● PROVIDED RECORDS:
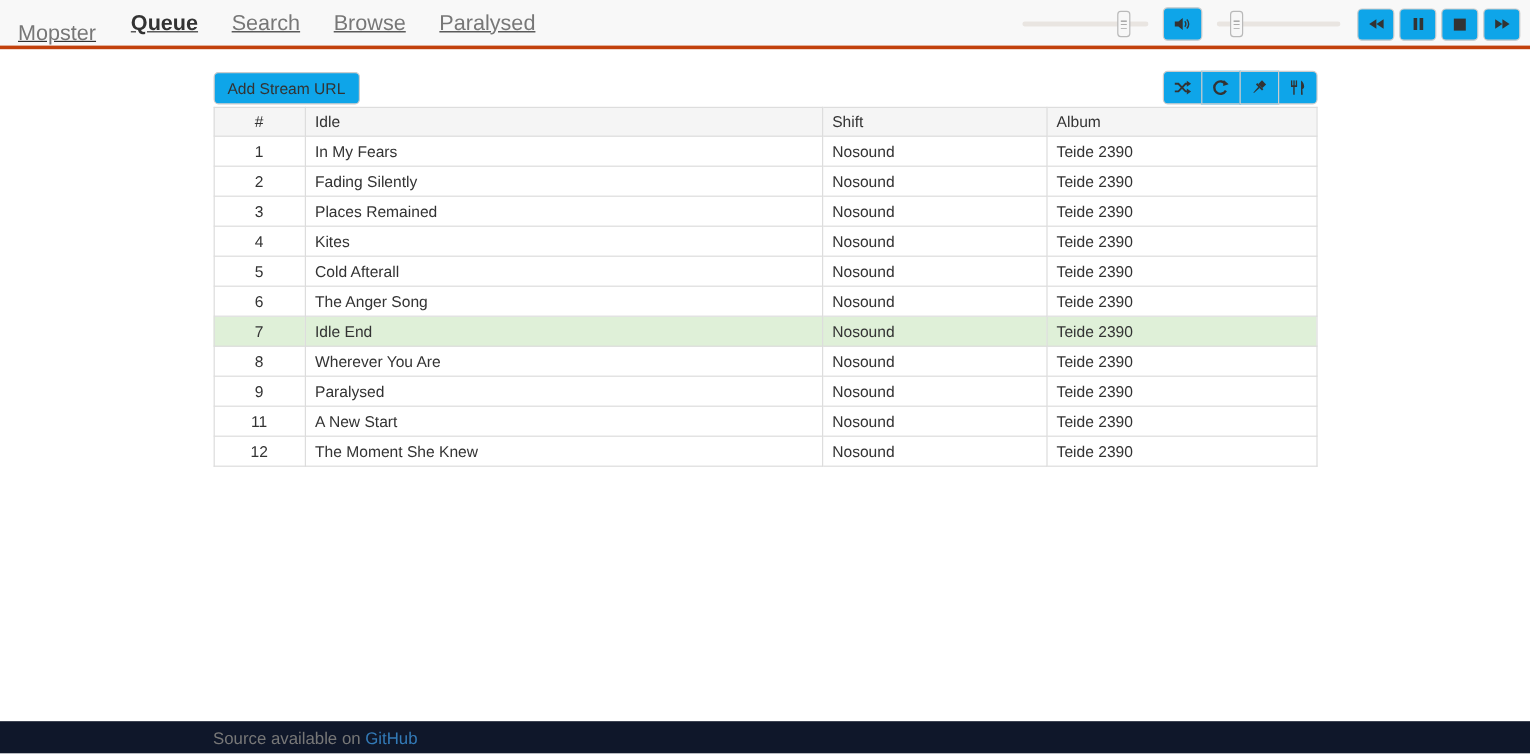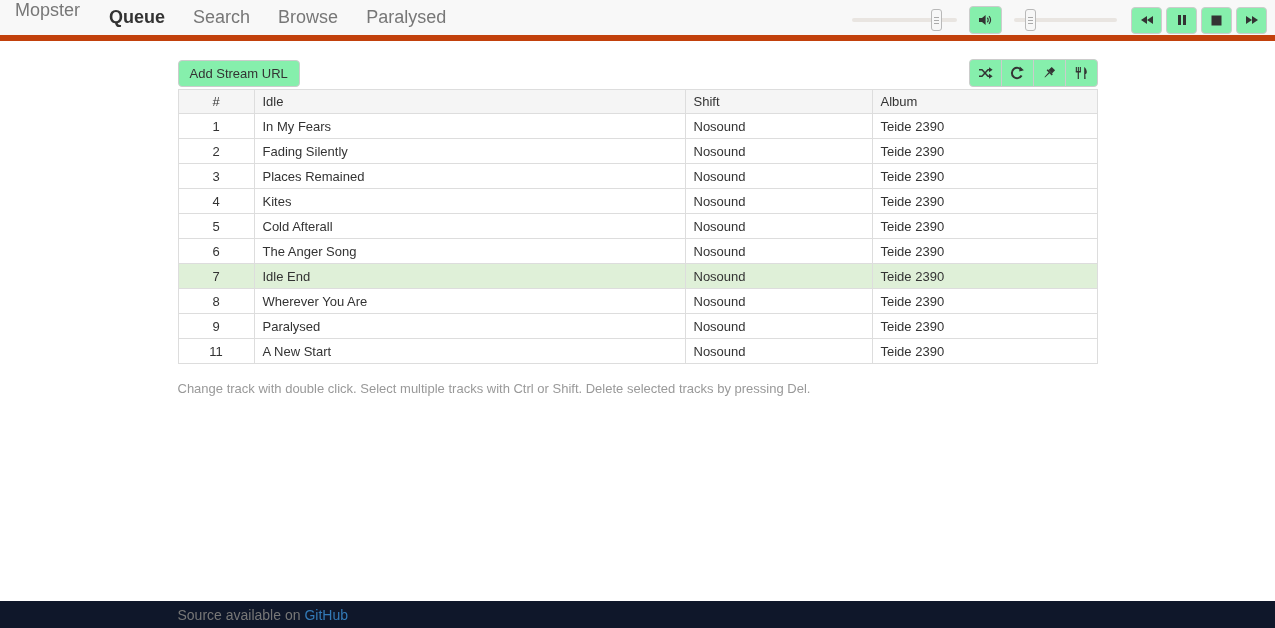--- a/index.html
+++ b/index.html
@@ -8,8 +8,8 @@
   body { position:relative; }
 
   
-  .navbar { height:41px; background:#f8f8f8; border-bottom:6px solid #c2410c;
-    display:flex; align-items:flex-start; position:relative; }
+  .navbar { height:41px; background:#f8f8f8; border-bottom:3px solid #c2410c;
+    display:flex; align-items:flex-end; position:relative;text-decoration:underline; }
   .brand { color:#777; font-size:18px; padding:0 15px; cursor:pointer; }
   .nav-links { display:flex; align-items:center; height:100%; }
   .nav-link { color:#777; font-size:18px; padding:0 14px; height:100%;

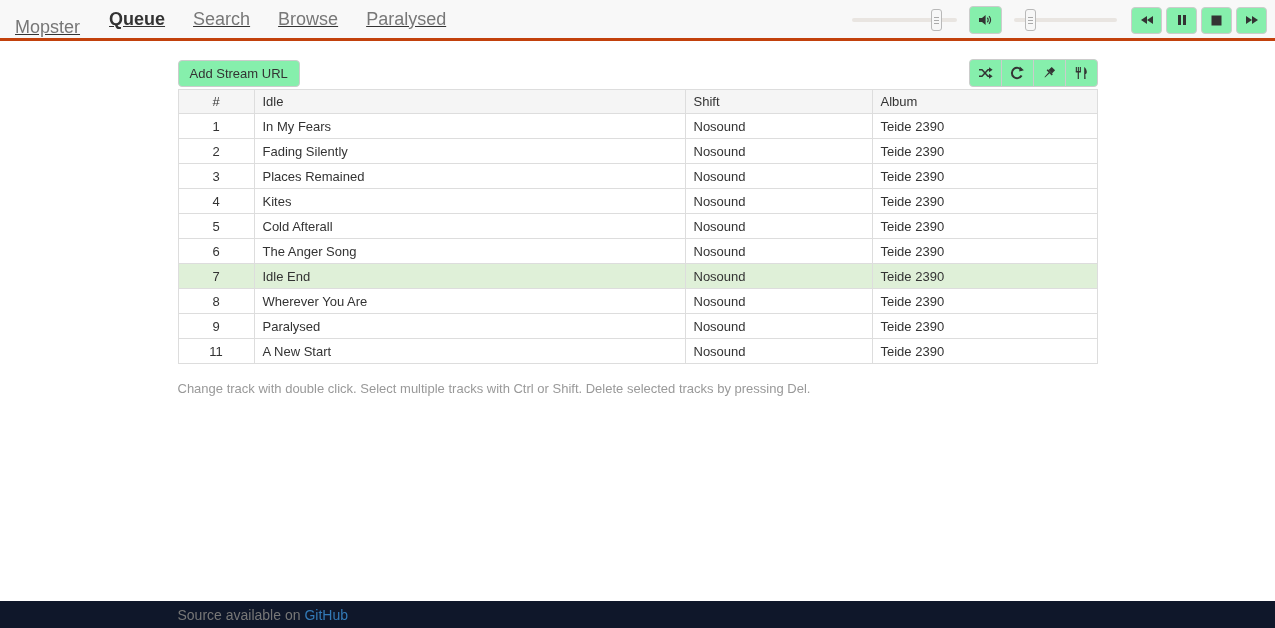--- a/index.html
+++ b/index.html
@@ -30,7 +30,7 @@
   .slider-seek { width:105px; }
   .slider-volume { width:103px; }
 
-  .btn { background:#86efac; border:1px solid #ccc; border-radius:4px; color:#333;
+  .btn { background:#0ea5e9; border:1px solid #ccc; border-radius:4px; color:#333;
     cursor:pointer; display:inline-flex; align-items:center; justify-content:center;
     font-family:inherit; }
   .btn-icon { width:33px; height:28px; }

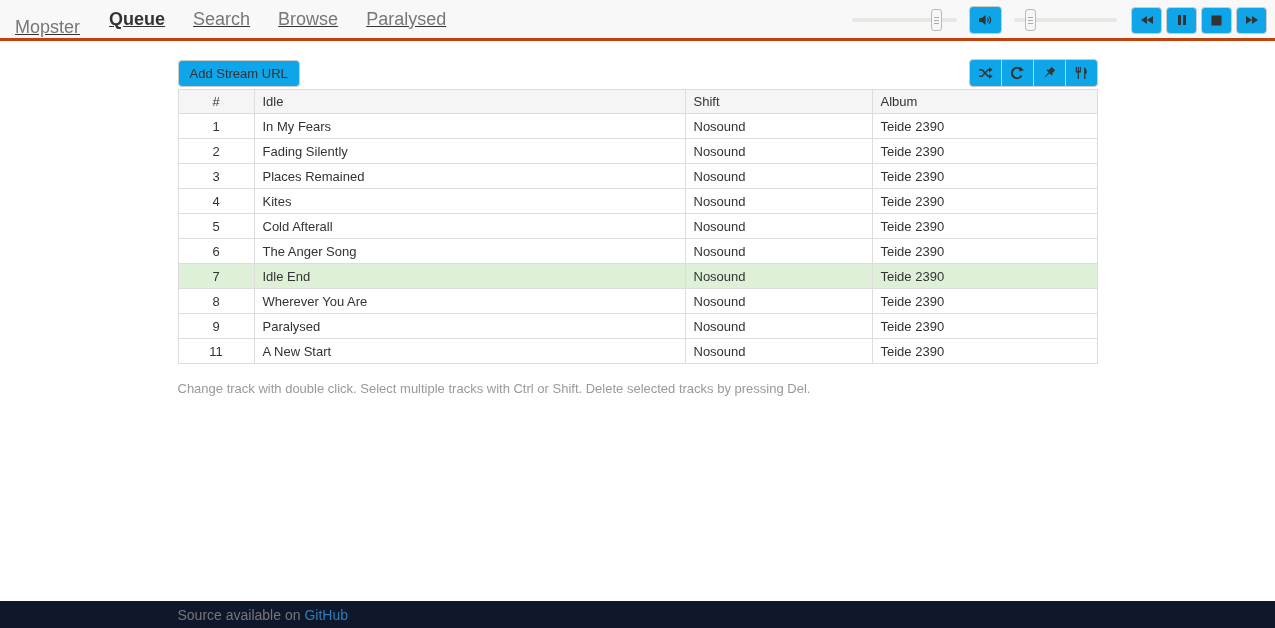--- a/index.html
+++ b/index.html
@@ -257,6 +257,12 @@
           <td>Nosound</td>
           <td>Teide 2390</td>
         </tr>
+        <tr>
+          <td>12</td>
+          <td>The Moment She Knew</td>
+          <td>Nosound</td>
+          <td>Teide 2390</td>
+        </tr>
       </tbody>
   </table>
 

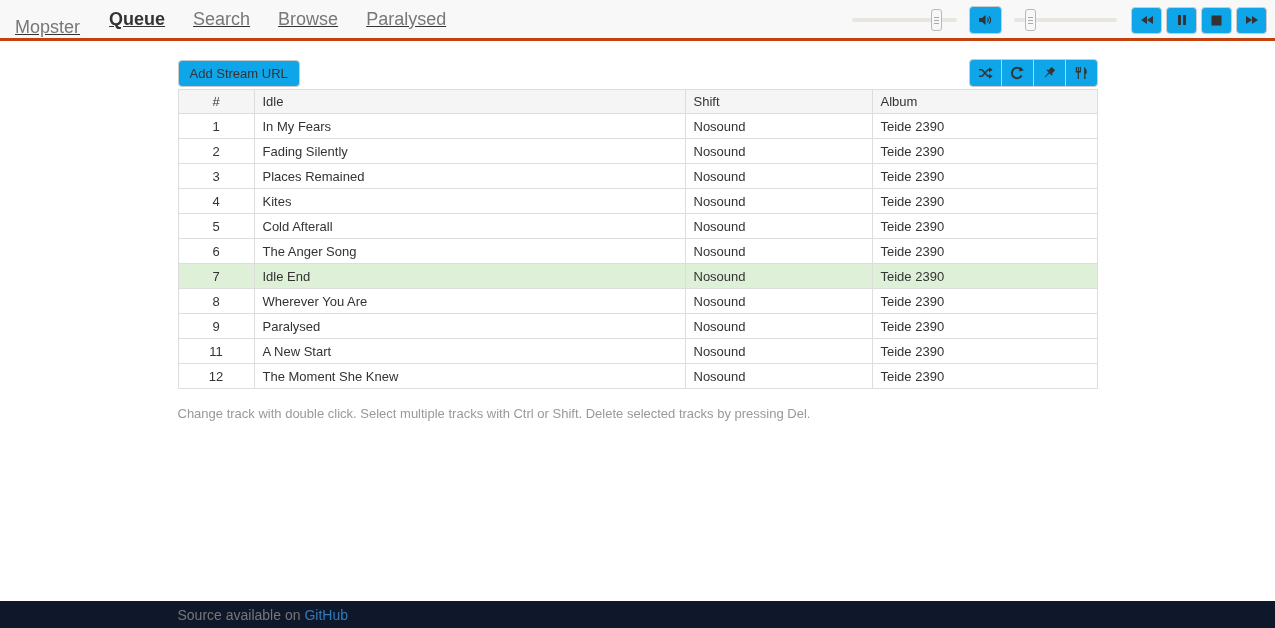--- a/index.html
+++ b/index.html
@@ -266,7 +266,6 @@
       </tbody>
   </table>
 
-  <div class="hint">Change track with double click. Select multiple tracks with Ctrl or Shift. Delete selected tracks by pressing Del.</div>
 </div>
 
 <div class="footer">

● EXERCISE OBJECTIVE: What lines of the preceding data include the string "align"? Pull them out.

● SOLUTION FOR THIS PROBLEM:
-    display:flex; align-items:flex-start; position:relative; }
+    display:flex; align-items:flex-end; position:relative;text-decoration:underline; }
   .nav-links { display:flex; align-items:center; height:100%; }
     cursor:pointer; display:inline-flex; align-items:center; justify-content:center;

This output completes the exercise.